Data sets provided by the US Census Bureau, such as the Decennial Census and American Community Survey (ACS), are widely used by researchers, among others. You can certainly find and download census data from the Census Bureau website, from the licensed data source Social Explorer, or from other free sources such as IPUMS-USA and then load the data into a statistical package or other software to analyze or present the data. Alternatively, you can do all of the above, from downloading to presenting, in one platform---in this case, R---by utilizing the APIs provided by the Census Bureau. It can be a bit of a learning process to do so if you have no or very limited experience with APIs and R. In this post, I share a few examples of using Census Bureau APIs with R to obtain census datasets. Many Census Bureau datasets are available via API---we will use the Decennial Census 2010 API in the following examples.
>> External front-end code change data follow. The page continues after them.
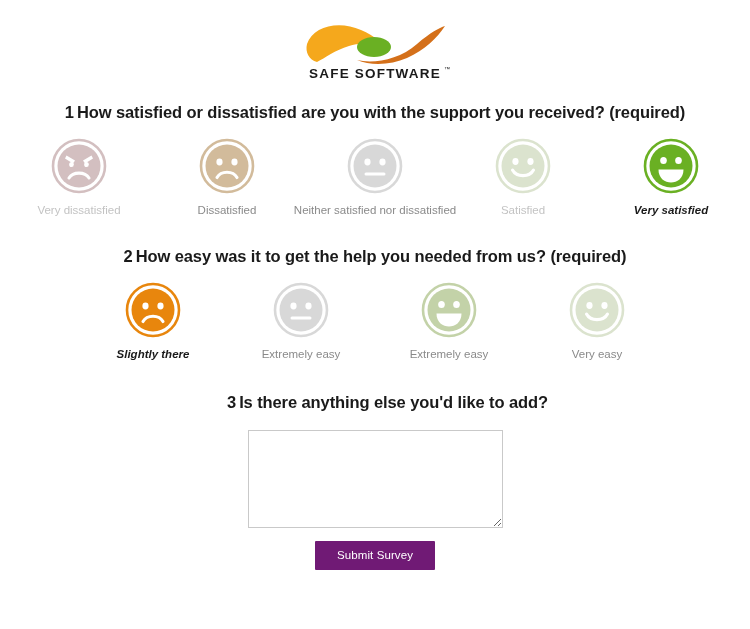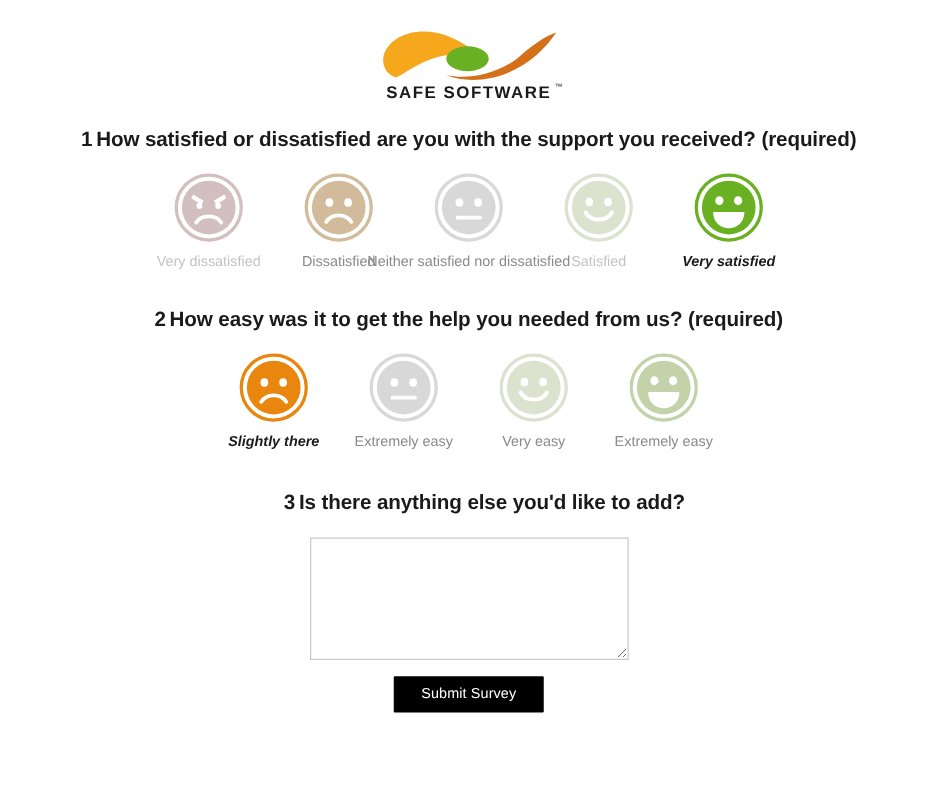--- a/index.html
+++ b/index.html
@@ -56,6 +56,7 @@
     justify-content: center;
     align-items: flex-start;
     margin-top: 16px;
+    gap: 44px;
   }
   .opt {
     width: 104px;

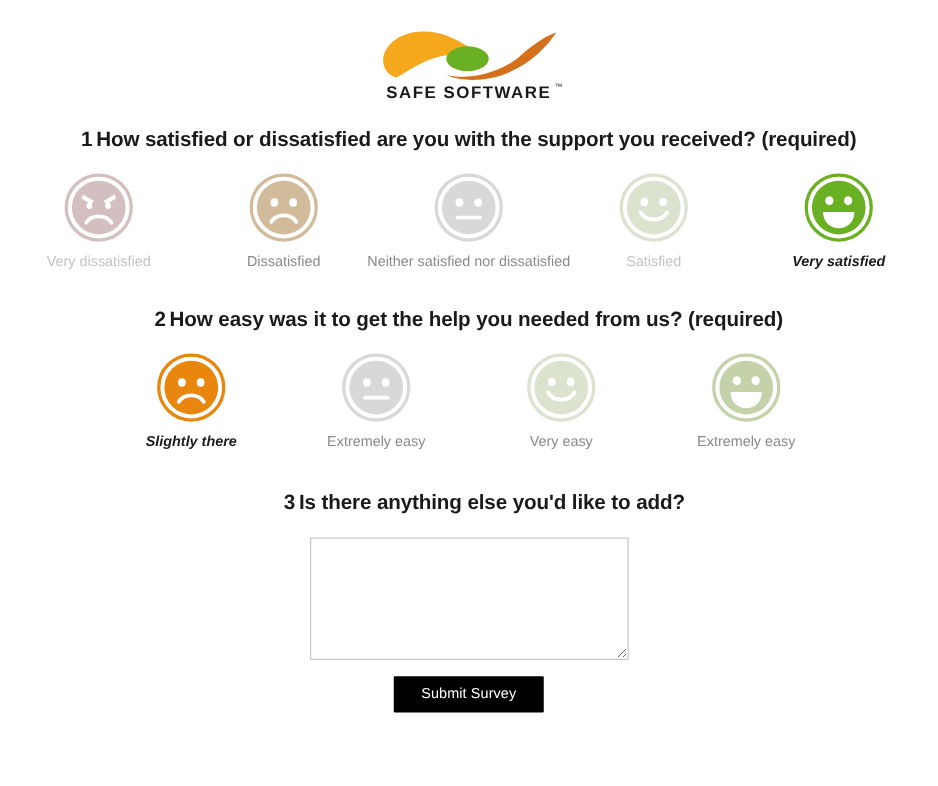--- a/index.html
+++ b/index.html
@@ -246,6 +246,18 @@
       <div class="opt mid">
         <div class="face-holder">
           <svg viewBox="0 0 56 56" class="face-svg">
+            <circle cx="28" cy="28" r="26" fill="none" stroke="#c3d2a8" stroke-width="2.6"></circle>
+            <circle cx="28" cy="28" r="21.5" fill="#c3d2a8"></circle>
+            <ellipse cx="20.5" cy="22.5" rx="3.3" ry="3.6" fill="#ffffff"></ellipse>
+            <ellipse cx="35.5" cy="22.5" rx="3.3" ry="3.6" fill="#ffffff"></ellipse>
+            <path d="M15.5 31.5 L40.5 31.5 C40.5 40.5, 34 44.5, 28 44.5 C22 44.5, 15.5 40.5, 15.5 31.5 Z" fill="#ffffff"></path>
+          </svg>
+        </div>
+        <div class="opt-label">Extremely easy</div>
+      </div>
+      <div class="opt mid">
+        <div class="face-holder">
+          <svg viewBox="0 0 56 56" class="face-svg">
             <circle cx="28" cy="28" r="26" fill="none" stroke="#dbe3ce" stroke-width="2.6"></circle>
             <circle cx="28" cy="28" r="21.5" fill="#dbe3ce"></circle>
             <ellipse cx="20.5" cy="23.5" rx="3.1" ry="3.4" fill="#ffffff"></ellipse>
@@ -255,18 +267,6 @@
         </div>
         <div class="opt-label">Very easy</div>
       </div>
-      <div class="opt mid">
-        <div class="face-holder">
-          <svg viewBox="0 0 56 56" class="face-svg">
-            <circle cx="28" cy="28" r="26" fill="none" stroke="#c3d2a8" stroke-width="2.6"></circle>
-            <circle cx="28" cy="28" r="21.5" fill="#c3d2a8"></circle>
-            <ellipse cx="20.5" cy="22.5" rx="3.3" ry="3.6" fill="#ffffff"></ellipse>
-            <ellipse cx="35.5" cy="22.5" rx="3.3" ry="3.6" fill="#ffffff"></ellipse>
-            <path d="M15.5 31.5 L40.5 31.5 C40.5 40.5, 34 44.5, 28 44.5 C22 44.5, 15.5 40.5, 15.5 31.5 Z" fill="#ffffff"></path>
-          </svg>
-        </div>
-        <div class="opt-label">Extremely easy</div>
-      </div>
     </div>
 
   <div class="question" id="q3">

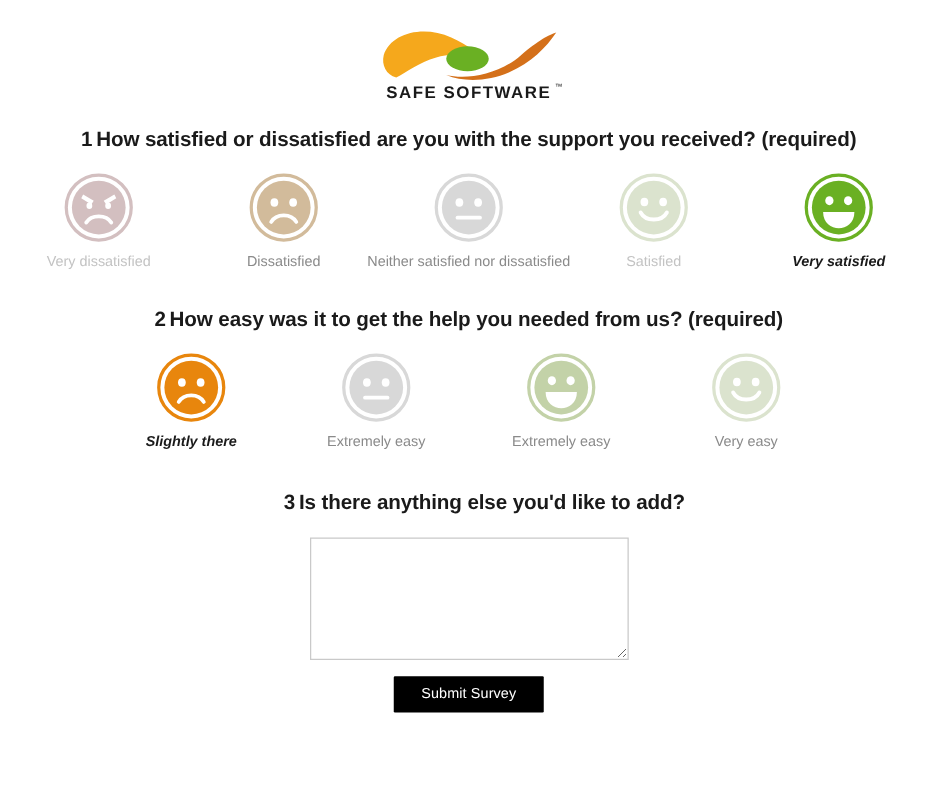--- a/index.html
+++ b/index.html
@@ -120,7 +120,7 @@
   }
   .submit-btn {
     border: none;
-    background: #000000;
+    background: #701a75;
     color: #ffffff;
     font-family: "Liberation Sans", sans-serif;
     font-size: 11.5px;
Before running this script, you’ll need to install the RJSONIO package if you haven’t done so before. Make sure your machine is connected to the internet, and run install.packages("RJSONIO")
---you only need to do this once.
API key
Get your API key at: https://www.census.gov/data/developers.html. Make sure to plug in your own API key in the following R code.
Working directory and R package
Set the working directory on your computer (the path to where you want R to read/store files), and load the RJSONIO package.
# Set working directory
setwd('~/DataApiR') # plug in the working directory on your machine
# Load package
library(RJSONIO)
Extract state level data
Here we extract the total population, white population and black population of Alabama. To look up other variables, see the list of Census 2010 variables: https://api.census.gov/data/2010/dec/sf1/variables.html.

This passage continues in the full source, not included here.